| What you will do |
Repeat the listing below in full and exactly, but without its pictures.

** Information provided follows **

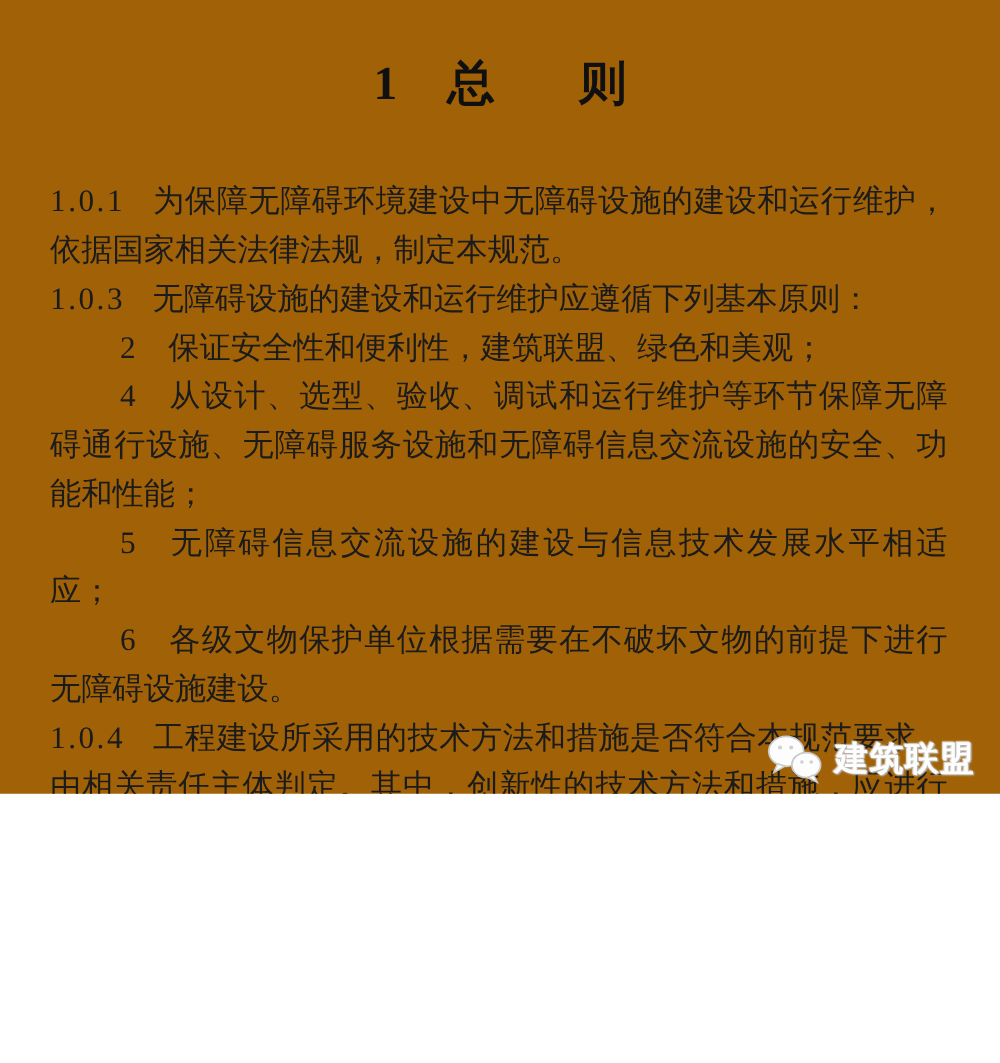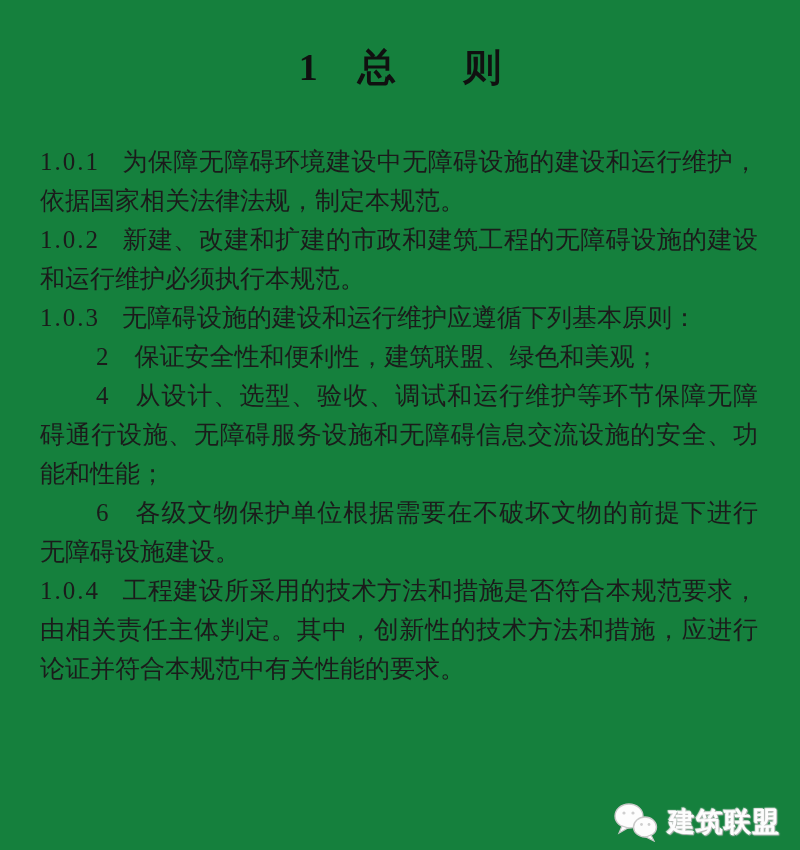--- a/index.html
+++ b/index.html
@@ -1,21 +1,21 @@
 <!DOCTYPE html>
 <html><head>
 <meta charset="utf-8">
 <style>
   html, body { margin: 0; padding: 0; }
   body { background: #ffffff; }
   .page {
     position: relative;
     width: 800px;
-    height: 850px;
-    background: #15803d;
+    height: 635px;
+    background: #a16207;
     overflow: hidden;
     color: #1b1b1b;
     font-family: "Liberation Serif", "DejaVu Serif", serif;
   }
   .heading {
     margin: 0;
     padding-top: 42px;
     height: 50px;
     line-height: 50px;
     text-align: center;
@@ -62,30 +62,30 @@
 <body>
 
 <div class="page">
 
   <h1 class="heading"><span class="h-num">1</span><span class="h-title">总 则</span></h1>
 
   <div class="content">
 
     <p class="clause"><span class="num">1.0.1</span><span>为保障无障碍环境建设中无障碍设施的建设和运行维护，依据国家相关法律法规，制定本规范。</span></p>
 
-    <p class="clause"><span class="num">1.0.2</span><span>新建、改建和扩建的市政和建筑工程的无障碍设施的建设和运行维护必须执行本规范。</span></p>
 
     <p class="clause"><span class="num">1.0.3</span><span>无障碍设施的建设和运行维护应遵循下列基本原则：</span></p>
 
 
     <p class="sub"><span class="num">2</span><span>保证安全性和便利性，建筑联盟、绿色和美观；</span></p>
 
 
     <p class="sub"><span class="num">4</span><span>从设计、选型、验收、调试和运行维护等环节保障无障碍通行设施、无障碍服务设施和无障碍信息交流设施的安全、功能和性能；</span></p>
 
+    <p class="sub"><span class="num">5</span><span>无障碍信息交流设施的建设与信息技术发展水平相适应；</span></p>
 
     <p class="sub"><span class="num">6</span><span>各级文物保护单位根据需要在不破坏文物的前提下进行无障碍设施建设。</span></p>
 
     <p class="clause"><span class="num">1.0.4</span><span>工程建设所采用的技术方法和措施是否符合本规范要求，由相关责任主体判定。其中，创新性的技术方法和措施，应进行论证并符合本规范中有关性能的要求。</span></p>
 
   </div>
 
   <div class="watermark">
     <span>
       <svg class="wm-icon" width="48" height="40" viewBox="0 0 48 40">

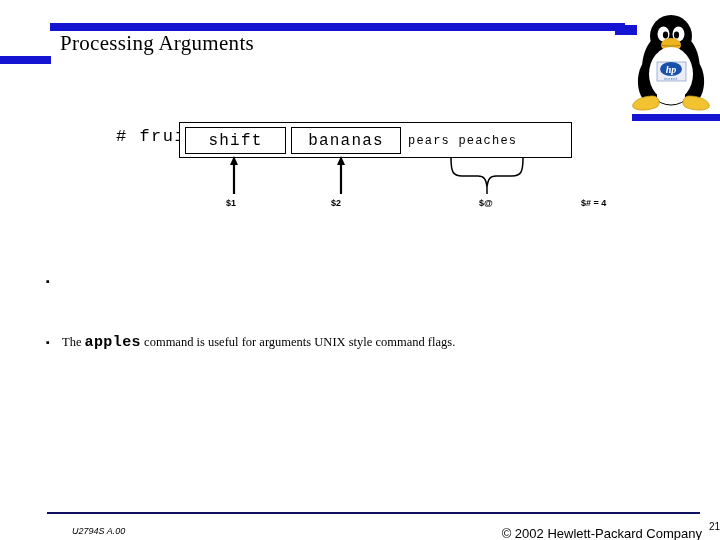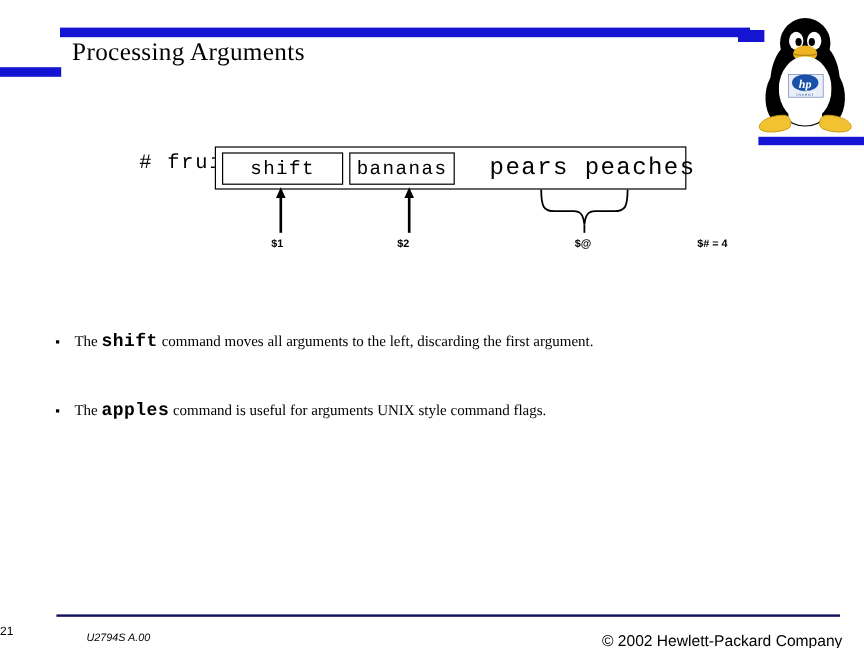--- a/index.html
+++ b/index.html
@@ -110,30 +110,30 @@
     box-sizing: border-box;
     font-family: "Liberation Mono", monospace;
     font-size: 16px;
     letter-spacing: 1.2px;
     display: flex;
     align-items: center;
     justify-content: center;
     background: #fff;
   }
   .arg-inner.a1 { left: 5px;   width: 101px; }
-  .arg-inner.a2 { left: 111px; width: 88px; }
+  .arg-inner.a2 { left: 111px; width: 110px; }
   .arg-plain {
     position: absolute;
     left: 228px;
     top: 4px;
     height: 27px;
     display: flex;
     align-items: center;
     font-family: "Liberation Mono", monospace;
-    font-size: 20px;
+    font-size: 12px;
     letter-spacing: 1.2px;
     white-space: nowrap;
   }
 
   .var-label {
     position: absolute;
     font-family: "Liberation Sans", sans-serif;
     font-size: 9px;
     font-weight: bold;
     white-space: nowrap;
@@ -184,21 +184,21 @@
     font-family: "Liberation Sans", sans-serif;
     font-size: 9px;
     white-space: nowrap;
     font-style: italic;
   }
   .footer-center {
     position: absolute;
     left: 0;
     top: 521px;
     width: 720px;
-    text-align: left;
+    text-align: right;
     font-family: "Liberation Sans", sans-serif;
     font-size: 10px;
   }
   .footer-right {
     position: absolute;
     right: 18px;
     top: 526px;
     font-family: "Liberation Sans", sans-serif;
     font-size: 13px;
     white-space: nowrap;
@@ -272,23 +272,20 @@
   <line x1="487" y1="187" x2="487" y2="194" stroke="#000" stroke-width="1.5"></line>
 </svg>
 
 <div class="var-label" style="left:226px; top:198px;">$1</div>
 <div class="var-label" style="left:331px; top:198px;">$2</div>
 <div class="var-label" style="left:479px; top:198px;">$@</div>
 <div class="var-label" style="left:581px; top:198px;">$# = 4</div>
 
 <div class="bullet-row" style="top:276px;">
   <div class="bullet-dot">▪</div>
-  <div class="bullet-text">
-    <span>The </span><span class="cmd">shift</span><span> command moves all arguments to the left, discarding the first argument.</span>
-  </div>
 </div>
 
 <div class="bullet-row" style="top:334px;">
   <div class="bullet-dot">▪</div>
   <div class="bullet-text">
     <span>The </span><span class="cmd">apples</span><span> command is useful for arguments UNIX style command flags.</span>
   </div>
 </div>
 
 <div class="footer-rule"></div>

** End of Information provided **

| Response area |
--- a/index.html
+++ b/index.html
@@ -1,21 +1,21 @@
 <!DOCTYPE html>
 <html><head>
 <meta charset="utf-8">
 <style>
   html, body { margin: 0; padding: 0; }
   body { background: #ffffff; }
   .page {
     position: relative;
     width: 800px;
-    height: 850px;
-    background: #15803d;
+    height: 635px;
+    background: #a16207;
     overflow: hidden;
     color: #1b1b1b;
     font-family: "Liberation Serif", "DejaVu Serif", serif;
   }
   .heading {
     margin: 0;
     padding-top: 42px;
     height: 50px;
     line-height: 50px;
     text-align: center;
@@ -62,30 +62,30 @@
 <body>
 
 <div class="page">
 
   <h1 class="heading"><span class="h-num">1</span><span class="h-title">总 则</span></h1>
 
   <div class="content">
 
     <p class="clause"><span class="num">1.0.1</span><span>为保障无障碍环境建设中无障碍设施的建设和运行维护，依据国家相关法律法规，制定本规范。</span></p>
 
-    <p class="clause"><span class="num">1.0.2</span><span>新建、改建和扩建的市政和建筑工程的无障碍设施的建设和运行维护必须执行本规范。</span></p>
 
     <p class="clause"><span class="num">1.0.3</span><span>无障碍设施的建设和运行维护应遵循下列基本原则：</span></p>
 
 
     <p class="sub"><span class="num">2</span><span>保证安全性和便利性，建筑联盟、绿色和美观；</span></p>
 
 
     <p class="sub"><span class="num">4</span><span>从设计、选型、验收、调试和运行维护等环节保障无障碍通行设施、无障碍服务设施和无障碍信息交流设施的安全、功能和性能；</span></p>
 
+    <p class="sub"><span class="num">5</span><span>无障碍信息交流设施的建设与信息技术发展水平相适应；</span></p>
 
     <p class="sub"><span class="num">6</span><span>各级文物保护单位根据需要在不破坏文物的前提下进行无障碍设施建设。</span></p>
 
     <p class="clause"><span class="num">1.0.4</span><span>工程建设所采用的技术方法和措施是否符合本规范要求，由相关责任主体判定。其中，创新性的技术方法和措施，应进行论证并符合本规范中有关性能的要求。</span></p>
 
   </div>
 
   <div class="watermark">
     <span>
       <svg class="wm-icon" width="48" height="40" viewBox="0 0 48 40">

--- a/index.html
+++ b/index.html
@@ -110,30 +110,30 @@
     box-sizing: border-box;
     font-family: "Liberation Mono", monospace;
     font-size: 16px;
     letter-spacing: 1.2px;
     display: flex;
     align-items: center;
     justify-content: center;
     background: #fff;
   }
   .arg-inner.a1 { left: 5px;   width: 101px; }
-  .arg-inner.a2 { left: 111px; width: 88px; }
+  .arg-inner.a2 { left: 111px; width: 110px; }
   .arg-plain {
     position: absolute;
     left: 228px;
     top: 4px;
     height: 27px;
     display: flex;
     align-items: center;
     font-family: "Liberation Mono", monospace;
-    font-size: 20px;
+    font-size: 12px;
     letter-spacing: 1.2px;
     white-space: nowrap;
   }
 
   .var-label {
     position: absolute;
     font-family: "Liberation Sans", sans-serif;
     font-size: 9px;
     font-weight: bold;
     white-space: nowrap;
@@ -184,21 +184,21 @@
     font-family: "Liberation Sans", sans-serif;
     font-size: 9px;
     white-space: nowrap;
     font-style: italic;
   }
   .footer-center {
     position: absolute;
     left: 0;
     top: 521px;
     width: 720px;
-    text-align: left;
+    text-align: right;
     font-family: "Liberation Sans", sans-serif;
     font-size: 10px;
   }
   .footer-right {
     position: absolute;
     right: 18px;
     top: 526px;
     font-family: "Liberation Sans", sans-serif;
     font-size: 13px;
     white-space: nowrap;
@@ -272,23 +272,20 @@
   <line x1="487" y1="187" x2="487" y2="194" stroke="#000" stroke-width="1.5"></line>
 </svg>
 
 <div class="var-label" style="left:226px; top:198px;">$1</div>
 <div class="var-label" style="left:331px; top:198px;">$2</div>
 <div class="var-label" style="left:479px; top:198px;">$@</div>
 <div class="var-label" style="left:581px; top:198px;">$# = 4</div>
 
 <div class="bullet-row" style="top:276px;">
   <div class="bullet-dot">▪</div>
-  <div class="bullet-text">
-    <span>The </span><span class="cmd">shift</span><span> command moves all arguments to the left, discarding the first argument.</span>
-  </div>
 </div>
 
 <div class="bullet-row" style="top:334px;">
   <div class="bullet-dot">▪</div>
   <div class="bullet-text">
     <span>The </span><span class="cmd">apples</span><span> command is useful for arguments UNIX style command flags.</span>
   </div>
 </div>
 
 <div class="footer-rule"></div>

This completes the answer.